Link-Popularität und Suchmaschinenmarketing
Link-Popularität wird in der Online-Welt die Mund-Propaganda genannt.
Die Suchmaschine Google setzte 1998 die Link-Popularität als Maßstab für Webseiten ein. Aufgrund dieses neuen Kriteriums konnte Google bessere Suchergebnisse als die übrigen Suchmaschinen erzielen. Mittlerweile nutzten alle Suchmaschinen dieses Prinzip. Über Suchmaschinenmarketing wird die Mundpropaganda angekurbelt.
Die Idee hinter der Link-Popularität ist folgende: wenn viele Webseiten zu einer bestimmten Seite einen Link setzen, dann bietet die verlinkte Seite vermutlich einen attraktiven Inhalt. Folglich ist sie sehr „populär“. Wenn nun diese verlinkte Seite wiederum einen Link zu einer anderen Webseite setzt, dann muss auch diese Seite populär und wichtig sein. Im Prinzip sagt die Link-Popularität aus, welche Webseite die meisten Links von anderen Webseiten bekommen hat.
Die Qualität der Links spielt auch eine Rolle. Links von wichtigen Webseiten (sueddeutsche.de o.ä.) wiegen mehr als 20 Links von unwichtigen Seiten. Man merkt: Link ist nicht gleich Link. Daneben ist noch wichtig, wie auf die Webseite verlinkt wird. Der Link-Text ist von Bedeutung. Er sollte einen oder mehrere Suchbegriffe der verlinkten Seite enthalten.
Mit der Zeit hat die Link-Popularität eine immer größere Rolle in der Suchmaschinenpositionierung eingenommen. Die Leute fingen an nach Wegen zu suchen, die Link-Popularität ihrer Webseiten künstlich zu erhöhen. Eine Methode war Webseiten ins Netz zu stellen, die hunderte von nicht zusammengehörenden Links enthielten.

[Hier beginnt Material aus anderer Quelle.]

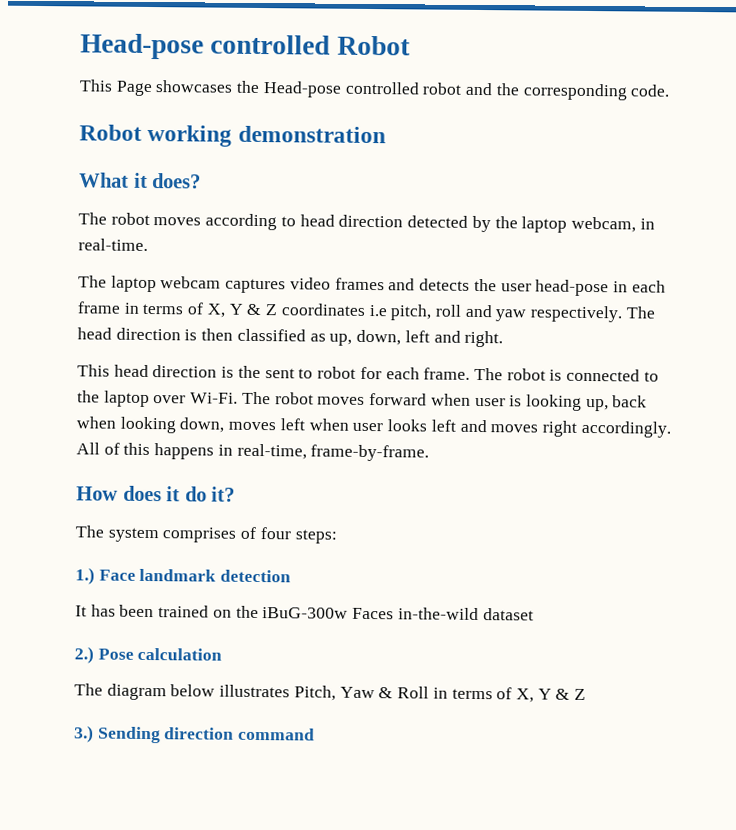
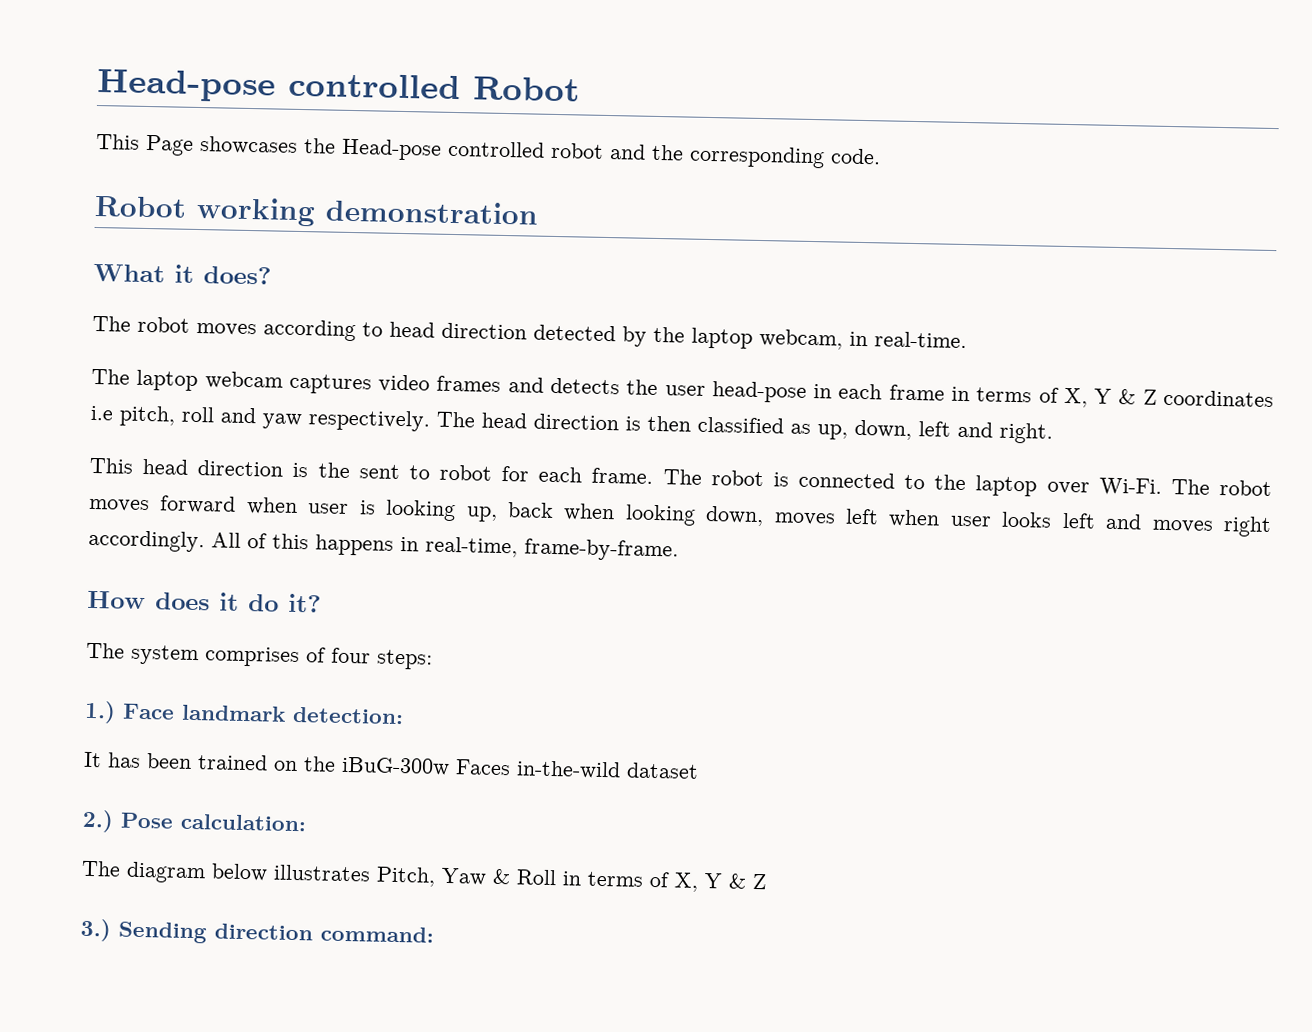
[220,569,292,583] detection -> [292,706,404,725] detection:
[137,647,223,661] calculation -> [180,813,307,832] calculation:
[238,727,316,741] command -> [320,925,434,943] command:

Suchmaschinen sind mittlerweile in der Lage solche „Link-Farmen“ zu erkennen und aus ihren Datenbanken zu entfernen.
Eine hohe Link-Popularität wird nicht über Nacht erreicht. Beauftragt man eine Webagentur sich um die Positionierung der Webseite zu kümmern, ist das Link-Building die Aufgabe der Suchmaschinenoptimierung.